Retirement Plans: Genuine Social Security Reforms Appear Surprisingly Likely

By Lynch, Michael W. | Reason, August-September 1998 | Go to article overview

Retirement Plans: Genuine Social Security Reforms Appear Surprisingly Likely


Lynch, Michael W., Reason


In 1992, presidential candidate Bill Clinton, needing to shed the liberal baggage that then accompanied Democrats on national campaigns, promised to "end welfare as we know it" if elected. In 1996, after President Clinton twice vetoed bills that would have done so, Dick Morris whispered in his ear, and the president signed a bill that ended Aid to Families with Dependent Children.

Cut to January 1998. The president's Lewinsky period begins. Facing a hostile press and Congress, President Clinton needed to come up with a zinger or two for his State of the Union address. With his favorite subject - children - temporarily off the table, Clinton shifted his attention to the other end of the age spectrum. Preempting Republican dreams of tax cuts, the president promised to use "every penny of any [budget] surplus" to "save Social Security."

Whether Clinton meant it at the time isn't important. Political leaders often set forces in motion they cannot control. And just as Clinton's pre-presidential promise eased the way for welfare reform, his State of the Union speech may mark the beginning of the end for the unsustainable Ponzi scheme known as Social Security.

It is far from a sure thing, but the political planets are in alignment for real reform in 1999: Congressional Republicans have long wanted to reform the system; polls show the public understands something must change for Social Security to remain intact; the budget surplus is accumulating to cover some of the short-term costs that any reform will generate; and high-profile Democrats such as Sens. Daniel Patrick Moynihan (N.Y.) and John Breaux (La.) are joining Republicans in offering serious reform plans.

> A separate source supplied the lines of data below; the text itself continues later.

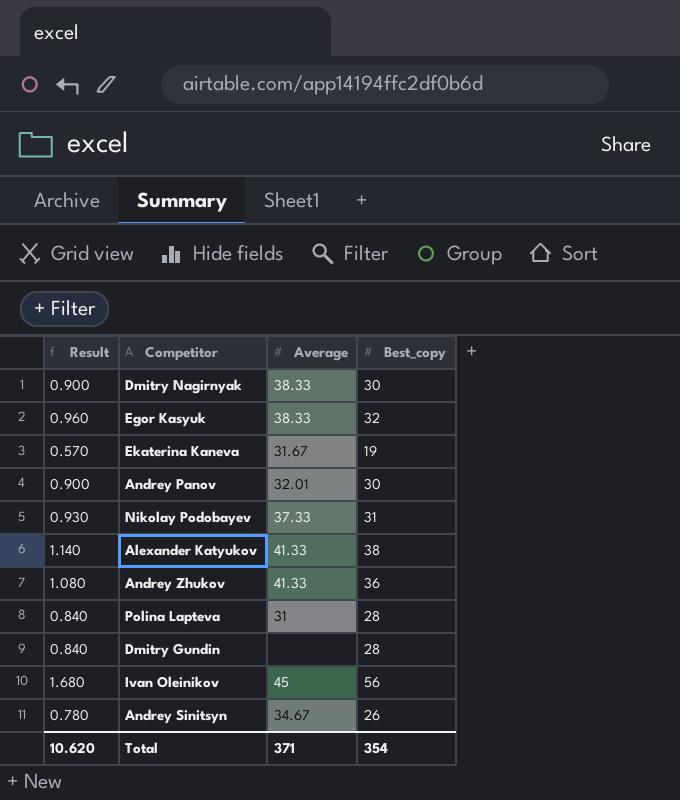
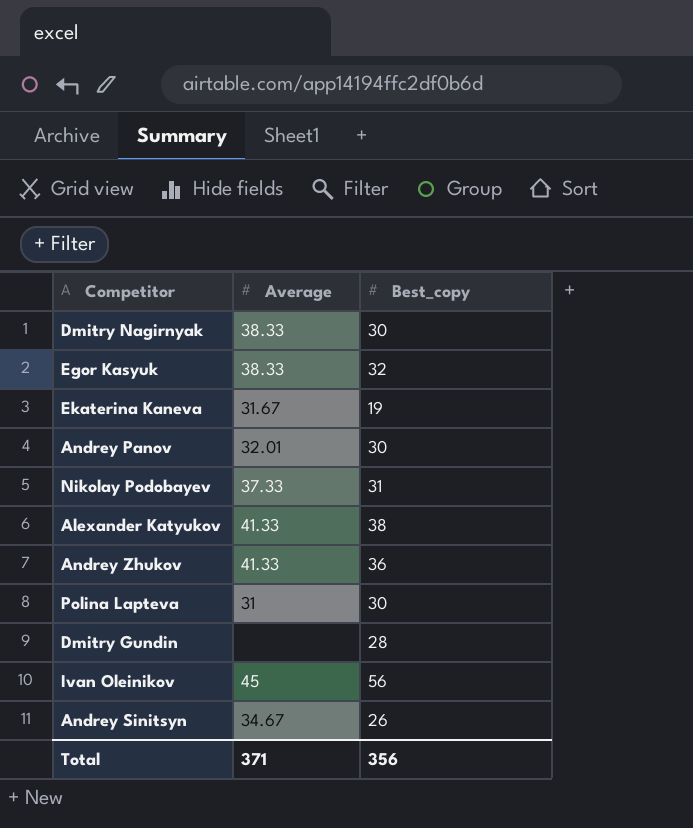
column Result | formula: [Best_copy] * 0.03 -> none
Polina Lapteva | Best_copy: 28 -> 30
Total | Best_copy: 354 -> 356

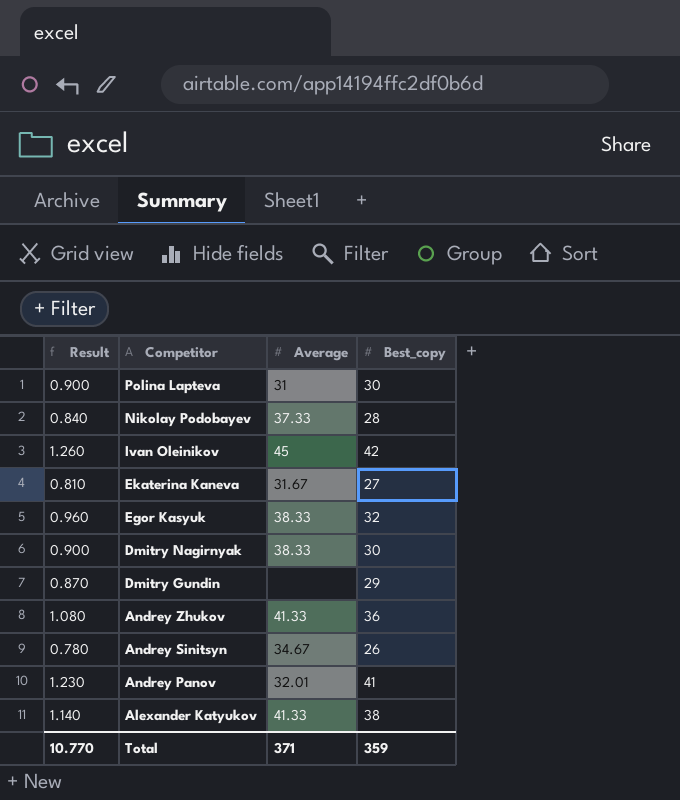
row order: none -> Competitor descending
column Result | formula: none -> [Best_copy] * 0.03
Nikolay Podobayev | Best_copy: 31 -> 28
Ivan Oleinikov | Best_copy: 56 -> 42
Ekaterina Kaneva | Best_copy: 19 -> 27
Dmitry Gundin | Best_copy: 28 -> 29
Andrey Panov | Best_copy: 30 -> 41
Total | Best_copy: 356 -> 359

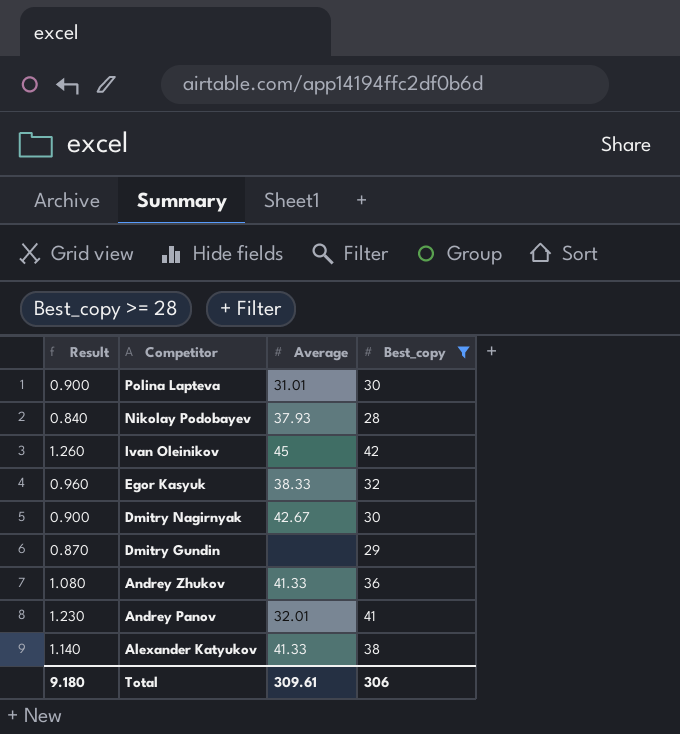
filter: none -> Best_copy >= 28
Polina Lapteva | Average: 31 -> 31.01
Nikolay Podobayev | Average: 37.33 -> 37.93
Dmitry Nagirnyak | Average: 38.33 -> 42.67
Total | Result: 10.770 -> 9.180
Total | Average: 371 -> 309.61
Total | Best_copy: 359 -> 306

One reason action is likely is that Washington's policy makers - and many Americans - already know what's wrong with the system: It's a raw deal on the verge of long-term insolvency. They also know what needs to be done to fix it: Transform the system from an intergenerational transfer program to one that is based on invested wealth.

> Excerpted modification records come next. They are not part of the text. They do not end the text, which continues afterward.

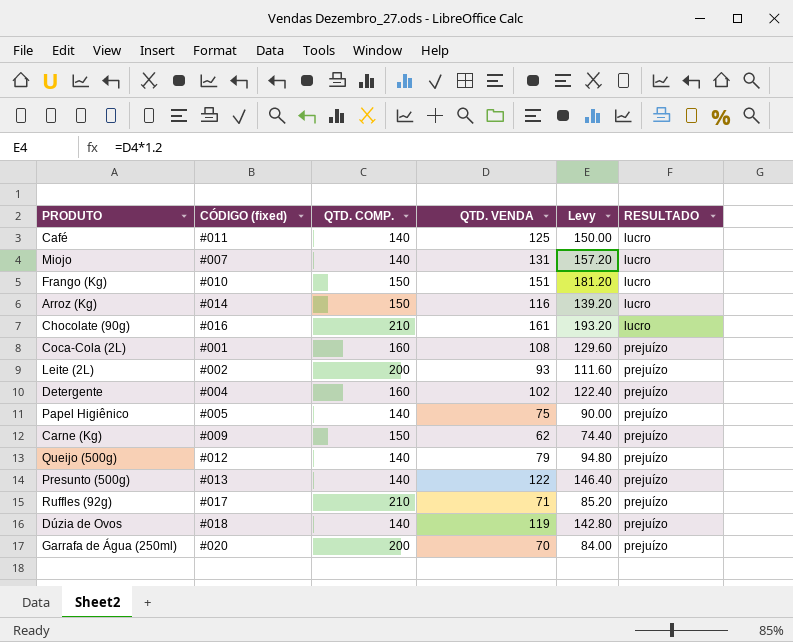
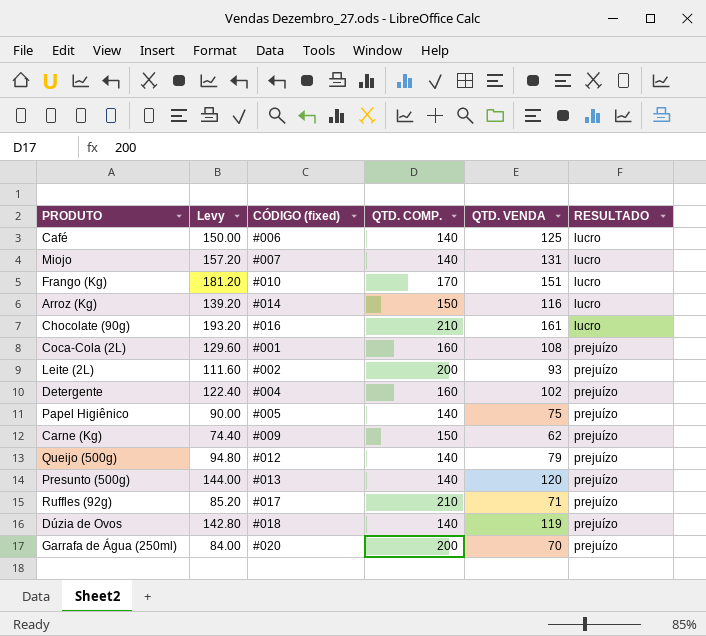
column Levy | position: 5 -> 2
Café | CÓDIGO (fixed): #011 -> #006
Frango (Kg) | QTD. COMP.: 150 -> 170
Presunto (500g) | Levy: 146.40 -> 144.00
Presunto (500g) | QTD. VENDA: 122 -> 120

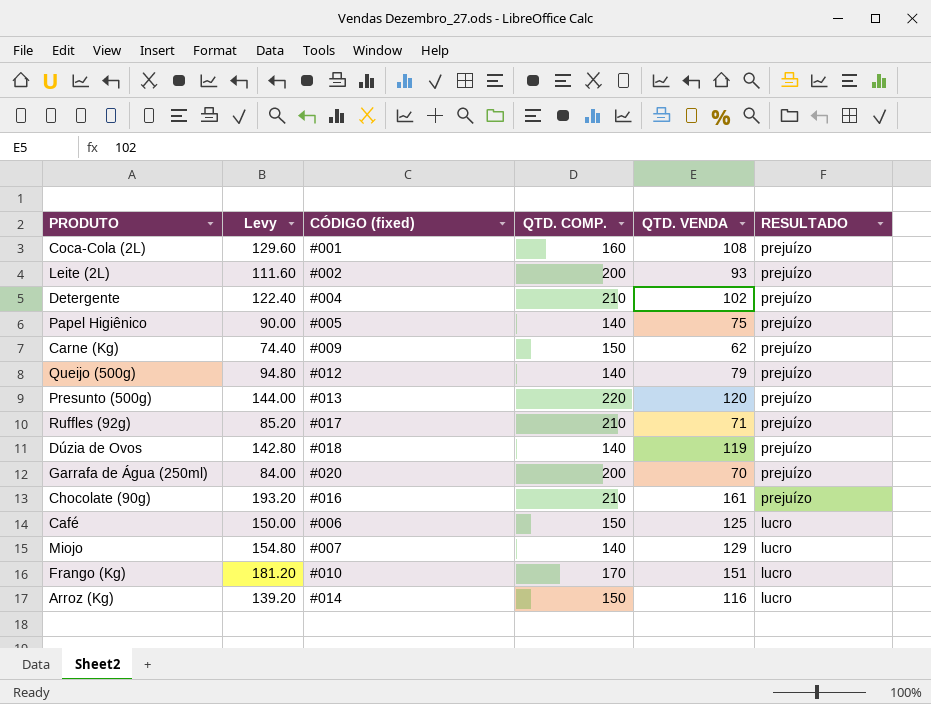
row order: RESULTADO ascending -> RESULTADO descending
Detergente | QTD. COMP.: 160 -> 210
Presunto (500g) | QTD. COMP.: 140 -> 220
Chocolate (90g) | RESULTADO: lucro -> prejuízo
Café | QTD. COMP.: 140 -> 150
Miojo | Levy: 157.20 -> 154.80
Miojo | QTD. VENDA: 131 -> 129

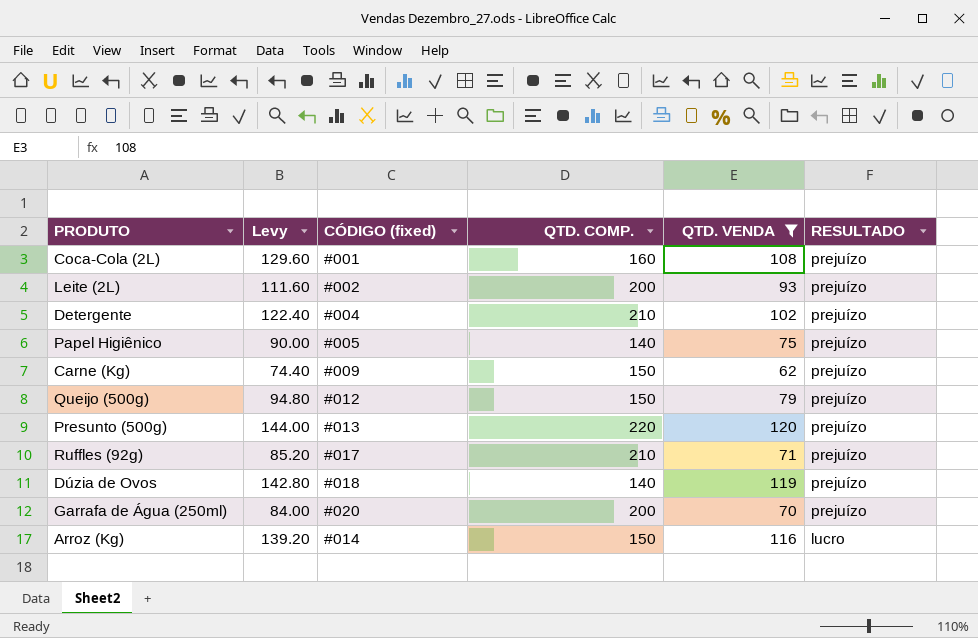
filter: none -> QTD. VENDA <= 120
Queijo (500g) | QTD. COMP.: 140 -> 150

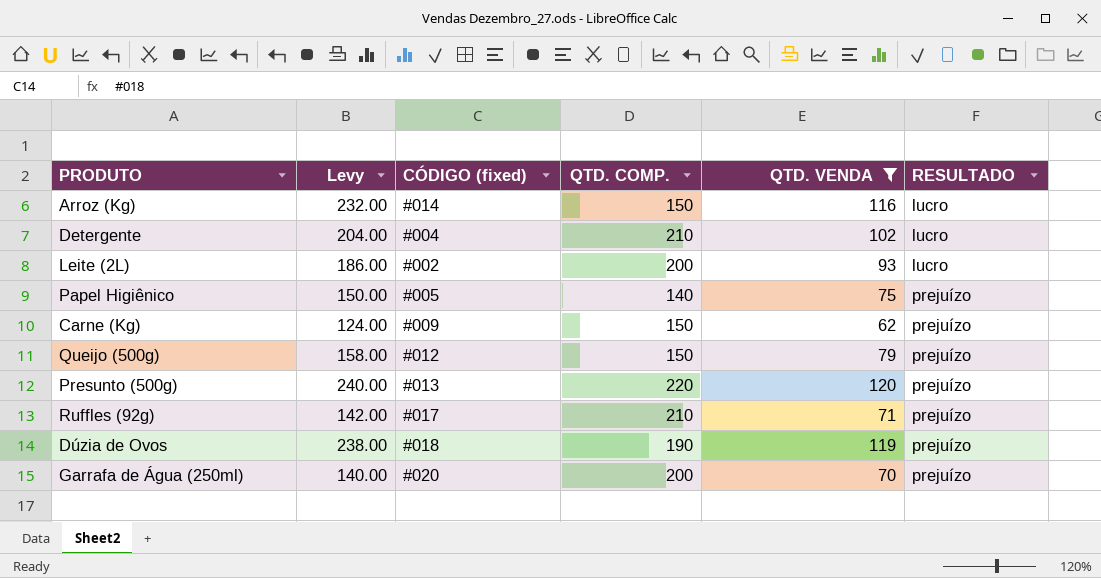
row order: RESULTADO descending -> RESULTADO ascending
column Levy | formula: [QTD. VENDA] * 1.2 -> [QTD. VENDA] * 2
row Coca-Cola (2L): 129.60 | #001 | 160 | 108 | prejuízo -> none
Detergente | RESULTADO: prejuízo -> lucro
Leite (2L) | RESULTADO: prejuízo -> lucro
Dúzia de Ovos | QTD. COMP.: 140 -> 190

Social Security, as currently structured, faces the twin problems of insolvency and poor rate of return. According to the latest Social Security Trustees report, by 2013 Social Security will begin to pay out more each year than it collects in taxes. At that point, the system's obligations will put pressure on the general budget, as the cash-flow shortfall will have to be made up by some combination of spending cuts, tax increases, or debt finance.

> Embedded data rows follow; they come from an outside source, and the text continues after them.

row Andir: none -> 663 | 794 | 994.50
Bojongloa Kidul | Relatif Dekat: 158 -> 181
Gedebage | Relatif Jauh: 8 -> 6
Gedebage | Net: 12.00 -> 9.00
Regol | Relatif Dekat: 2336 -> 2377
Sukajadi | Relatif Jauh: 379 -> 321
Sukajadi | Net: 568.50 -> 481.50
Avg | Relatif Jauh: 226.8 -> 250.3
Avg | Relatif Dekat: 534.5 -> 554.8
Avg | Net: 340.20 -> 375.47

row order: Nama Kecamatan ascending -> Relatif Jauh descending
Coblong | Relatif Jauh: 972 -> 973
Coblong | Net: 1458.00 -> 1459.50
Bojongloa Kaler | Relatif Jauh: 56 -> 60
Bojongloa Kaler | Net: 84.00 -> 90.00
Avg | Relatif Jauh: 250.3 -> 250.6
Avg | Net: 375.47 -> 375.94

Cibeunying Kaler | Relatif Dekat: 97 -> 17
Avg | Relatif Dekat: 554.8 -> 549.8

Even as its solvency slips away, Social Security promises to provide Americans currently compelled to contribute to it an extremely poor rate of return. Calculations by the Heritage Foundation show that an average two-income family with 30-year-old parents can expect a dismal 1.2 percent return from the 10.7 percent of its income devoted to Social Security's retirement benefit.

Here's the rub: Under the current pay-as-it-goes structure, the problems of solvency and rate of return cannot be simultaneously addressed. Everyone knows how to increase the system's solvency: Implement a politically unpalatable combination of increased taxes and reduced benefits. But to do this would make Social Security an even rawer deal for those toiling to pay its taxes. Doing the reverse - reducing taxes and raising benefits - would increase the rate of return. But the system's solvency would slip away.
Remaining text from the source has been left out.